Among the entries below, please show each line that carries the word "李克强同志的遗体安卧在鲜花翠柏丛中".

[Dataset content — start]

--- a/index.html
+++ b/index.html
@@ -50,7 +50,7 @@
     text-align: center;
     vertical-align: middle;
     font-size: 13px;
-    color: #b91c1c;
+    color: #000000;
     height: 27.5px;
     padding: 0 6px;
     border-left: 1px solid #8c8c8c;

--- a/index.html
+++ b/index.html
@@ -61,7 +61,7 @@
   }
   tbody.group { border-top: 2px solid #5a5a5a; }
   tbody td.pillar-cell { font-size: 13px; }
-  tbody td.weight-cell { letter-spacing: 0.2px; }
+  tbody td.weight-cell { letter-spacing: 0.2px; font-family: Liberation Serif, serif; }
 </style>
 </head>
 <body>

[Dataset content — finish]
[Dataset content — start]

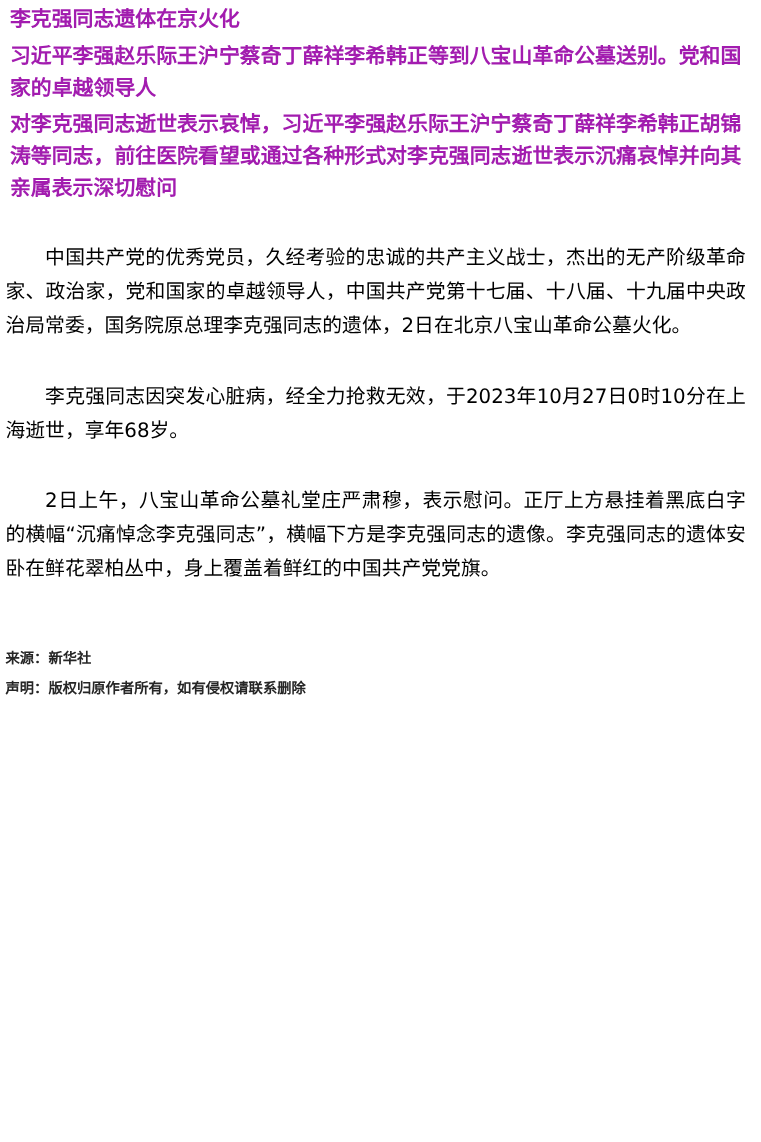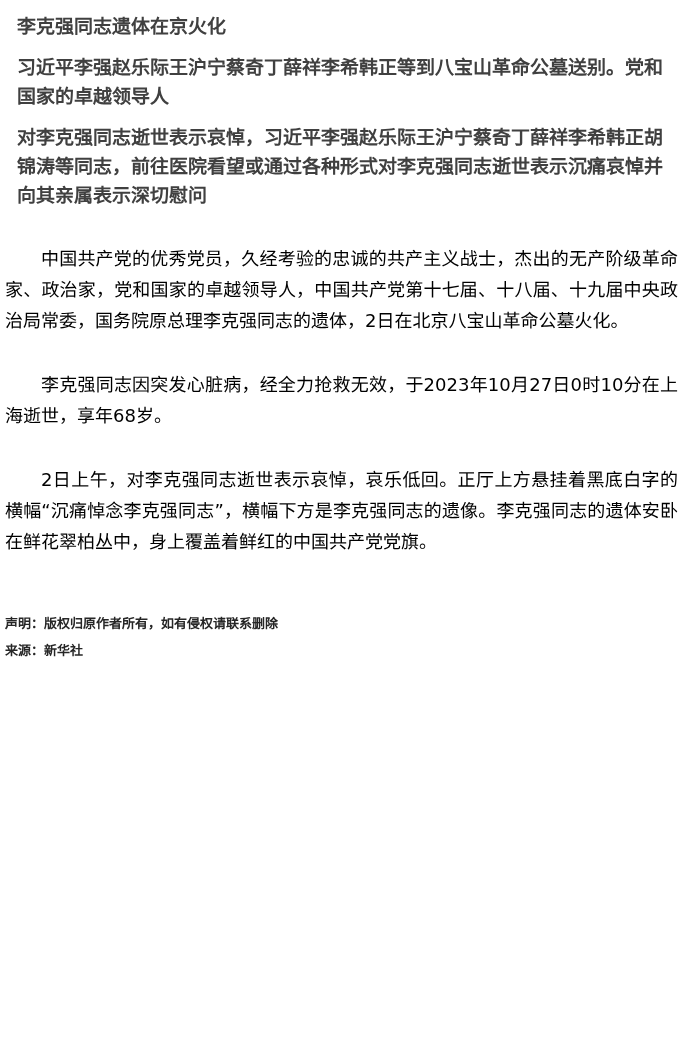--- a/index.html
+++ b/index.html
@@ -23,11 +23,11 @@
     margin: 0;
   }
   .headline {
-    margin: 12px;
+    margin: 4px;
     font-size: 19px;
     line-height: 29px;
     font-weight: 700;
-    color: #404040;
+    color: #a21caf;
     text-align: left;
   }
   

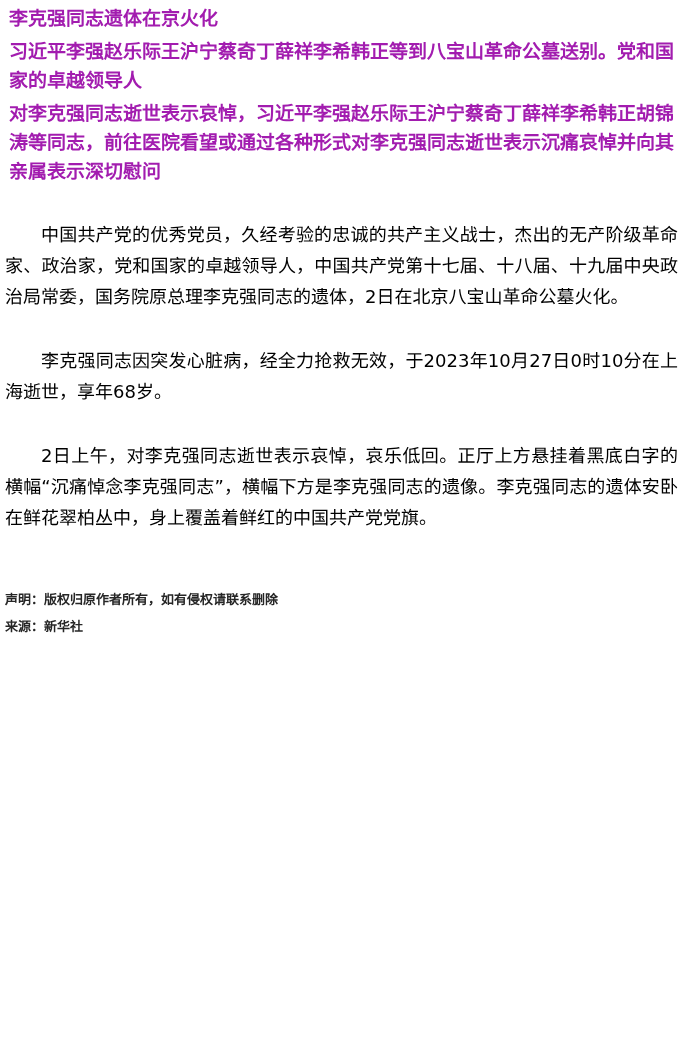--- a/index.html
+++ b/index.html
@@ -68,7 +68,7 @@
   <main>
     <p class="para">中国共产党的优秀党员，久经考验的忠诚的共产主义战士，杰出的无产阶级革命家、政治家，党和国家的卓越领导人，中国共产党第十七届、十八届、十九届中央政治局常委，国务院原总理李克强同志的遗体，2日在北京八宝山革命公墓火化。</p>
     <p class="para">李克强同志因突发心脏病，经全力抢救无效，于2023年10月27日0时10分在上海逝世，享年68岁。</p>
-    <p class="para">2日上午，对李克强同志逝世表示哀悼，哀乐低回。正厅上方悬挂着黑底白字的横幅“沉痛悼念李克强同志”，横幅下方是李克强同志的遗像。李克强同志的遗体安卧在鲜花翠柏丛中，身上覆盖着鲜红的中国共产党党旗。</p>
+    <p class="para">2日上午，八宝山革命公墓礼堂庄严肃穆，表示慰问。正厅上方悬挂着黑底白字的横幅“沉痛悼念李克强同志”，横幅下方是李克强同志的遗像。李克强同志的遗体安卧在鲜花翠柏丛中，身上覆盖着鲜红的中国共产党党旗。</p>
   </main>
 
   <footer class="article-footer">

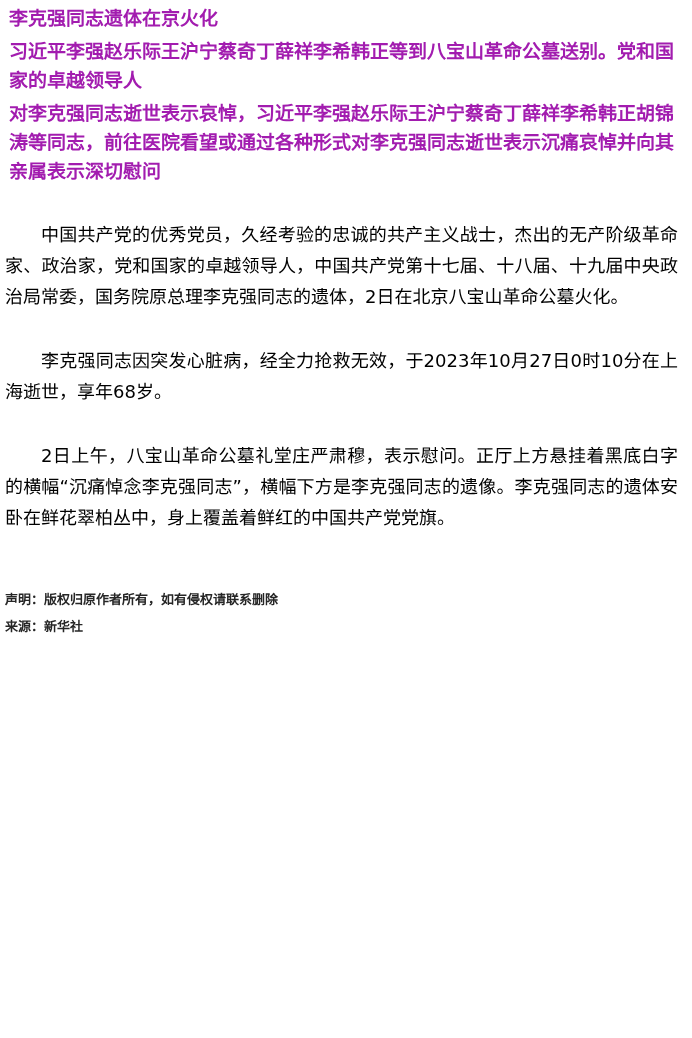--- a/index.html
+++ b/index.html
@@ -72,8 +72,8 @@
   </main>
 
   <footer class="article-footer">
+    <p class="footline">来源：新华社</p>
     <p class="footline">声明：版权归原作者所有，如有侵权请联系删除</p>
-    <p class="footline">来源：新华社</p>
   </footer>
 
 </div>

[Dataset content — finish]

§ Solved problem:
-    <p class="para">2日上午，对李克强同志逝世表示哀悼，哀乐低回。正厅上方悬挂着黑底白字的横幅“沉痛悼念李克强同志”，横幅下方是李克强同志的遗像。李克强同志的遗体安卧在鲜花翠柏丛中，身上覆盖着鲜红的中国共产党党旗。</p>
+    <p class="para">2日上午，八宝山革命公墓礼堂庄严肃穆，表示慰问。正厅上方悬挂着黑底白字的横幅“沉痛悼念李克强同志”，横幅下方是李克强同志的遗像。李克强同志的遗体安卧在鲜花翠柏丛中，身上覆盖着鲜红的中国共产党党旗。</p>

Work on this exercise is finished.